[Detected change data]
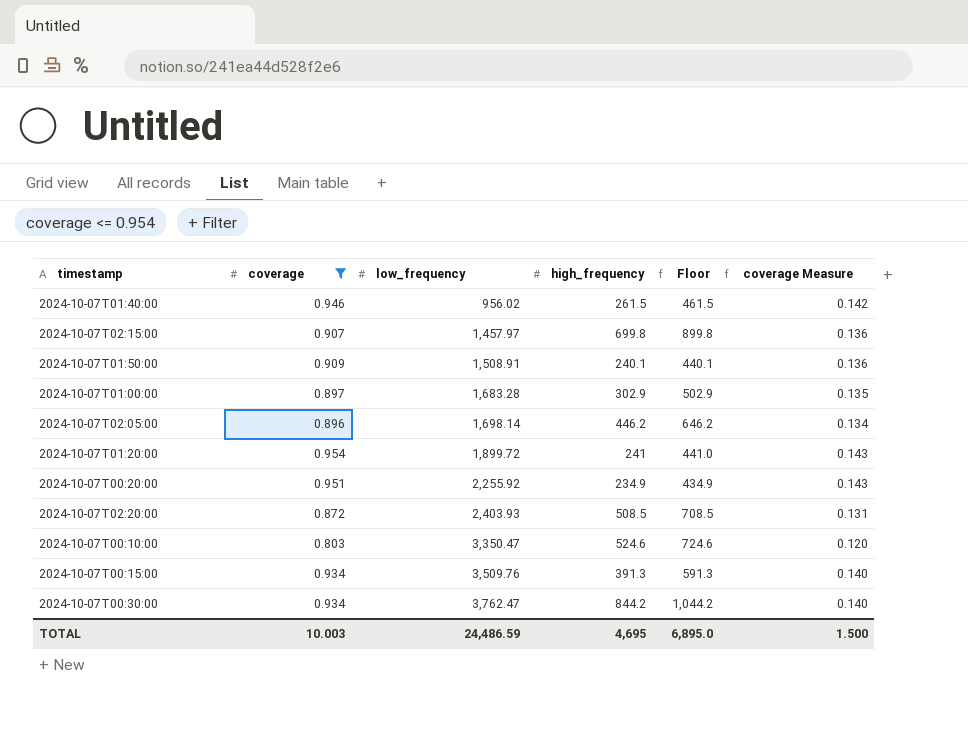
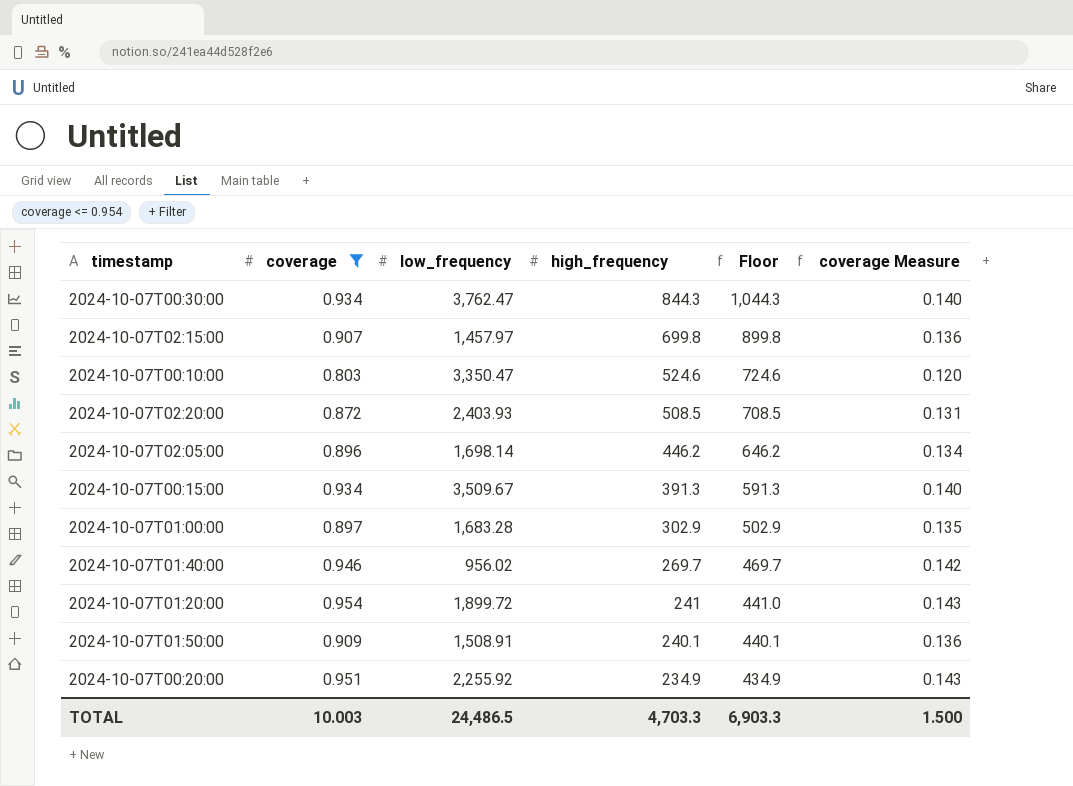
row order: low_frequency ascending -> high_frequency descending
2024-10-07T00:30:00 | high_frequency: 844.2 -> 844.3
2024-10-07T00:30:00 | Floor: 1,044.2 -> 1,044.3
2024-10-07T00:15:00 | low_frequency: 3,509.76 -> 3,509.67
2024-10-07T01:40:00 | high_frequency: 261.5 -> 269.7
2024-10-07T01:40:00 | Floor: 461.5 -> 469.7
TOTAL | low_frequency: 24,486.59 -> 24,486.5
TOTAL | high_frequency: 4,695 -> 4,703.3
TOTAL | Floor: 6,895.0 -> 6,903.3

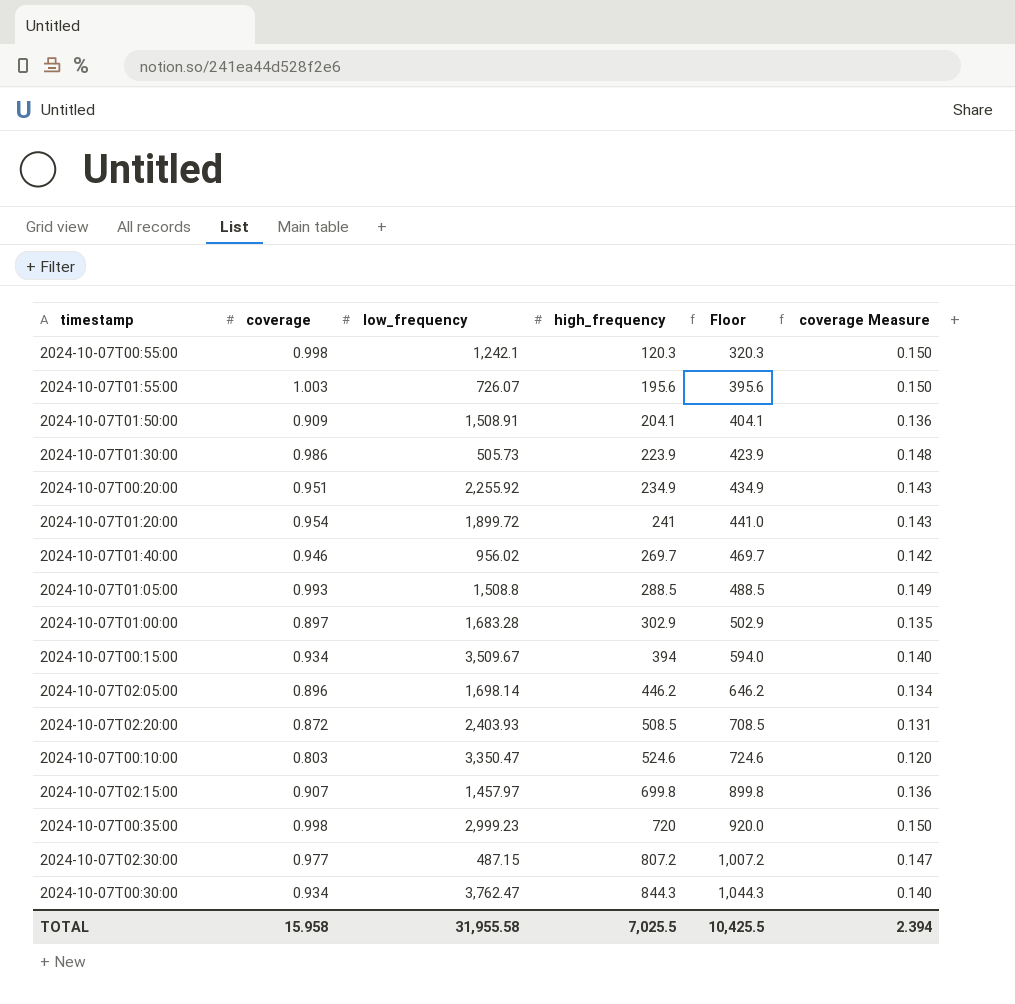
filter: coverage <= 0.954 -> none
row order: high_frequency descending -> high_frequency ascending
2024-10-07T01:50:00 | high_frequency: 240.1 -> 204.1
2024-10-07T01:50:00 | Floor: 440.1 -> 404.1
2024-10-07T00:15:00 | high_frequency: 391.3 -> 394
2024-10-07T00:15:00 | Floor: 591.3 -> 594.0
TOTAL | coverage: 10.003 -> 15.958
TOTAL | low_frequency: 24,486.5 -> 31,955.58
TOTAL | high_frequency: 4,703.3 -> 7,025.5
TOTAL | Floor: 6,903.3 -> 10,425.5
TOTAL | coverage Measure: 1.500 -> 2.394

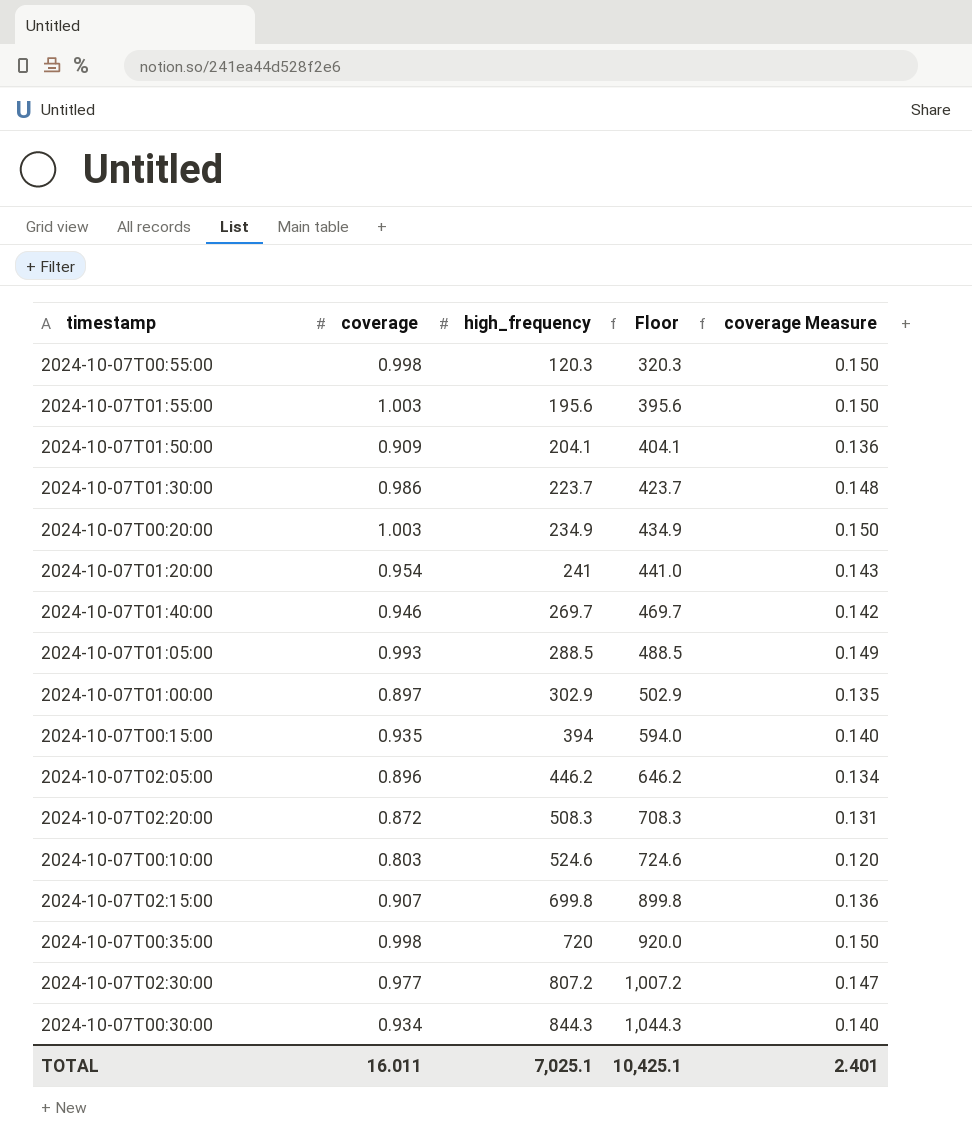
column low_frequency | position: 3 -> none
2024-10-07T01:30:00 | high_frequency: 223.9 -> 223.7
2024-10-07T01:30:00 | Floor: 423.9 -> 423.7
2024-10-07T00:20:00 | coverage: 0.951 -> 1.003
2024-10-07T00:20:00 | coverage Measure: 0.143 -> 0.150
2024-10-07T00:15:00 | coverage: 0.934 -> 0.935
2024-10-07T02:20:00 | high_frequency: 508.5 -> 508.3
2024-10-07T02:20:00 | Floor: 708.5 -> 708.3
TOTAL | coverage: 15.958 -> 16.011
TOTAL | high_frequency: 7,025.5 -> 7,025.1
TOTAL | Floor: 10,425.5 -> 10,425.1
TOTAL | coverage Measure: 2.394 -> 2.401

** PROBLEM **
Return all the entries word for word, but omit any pictures they contain.

** WRITTEN SOLUTION **
row order: low_frequency ascending -> high_frequency descending
2024-10-07T00:30:00 | high_frequency: 844.2 -> 844.3
2024-10-07T00:30:00 | Floor: 1,044.2 -> 1,044.3
2024-10-07T00:15:00 | low_frequency: 3,509.76 -> 3,509.67
2024-10-07T01:40:00 | high_frequency: 261.5 -> 269.7
2024-10-07T01:40:00 | Floor: 461.5 -> 469.7
TOTAL | low_frequency: 24,486.59 -> 24,486.5
TOTAL | high_frequency: 4,695 -> 4,703.3
TOTAL | Floor: 6,895.0 -> 6,903.3

filter: coverage <= 0.954 -> none
row order: high_frequency descending -> high_frequency ascending
2024-10-07T01:50:00 | high_frequency: 240.1 -> 204.1
2024-10-07T01:50:00 | Floor: 440.1 -> 404.1
2024-10-07T00:15:00 | high_frequency: 391.3 -> 394
2024-10-07T00:15:00 | Floor: 591.3 -> 594.0
TOTAL | coverage: 10.003 -> 15.958
TOTAL | low_frequency: 24,486.5 -> 31,955.58
TOTAL | high_frequency: 4,703.3 -> 7,025.5
TOTAL | Floor: 6,903.3 -> 10,425.5
TOTAL | coverage Measure: 1.500 -> 2.394

column low_frequency | position: 3 -> none
2024-10-07T01:30:00 | high_frequency: 223.9 -> 223.7
2024-10-07T01:30:00 | Floor: 423.9 -> 423.7
2024-10-07T00:20:00 | coverage: 0.951 -> 1.003
2024-10-07T00:20:00 | coverage Measure: 0.143 -> 0.150
2024-10-07T00:15:00 | coverage: 0.934 -> 0.935
2024-10-07T02:20:00 | high_frequency: 508.5 -> 508.3
2024-10-07T02:20:00 | Floor: 708.5 -> 708.3
TOTAL | coverage: 15.958 -> 16.011
TOTAL | high_frequency: 7,025.5 -> 7,025.1
TOTAL | Floor: 10,425.5 -> 10,425.1
TOTAL | coverage Measure: 2.394 -> 2.401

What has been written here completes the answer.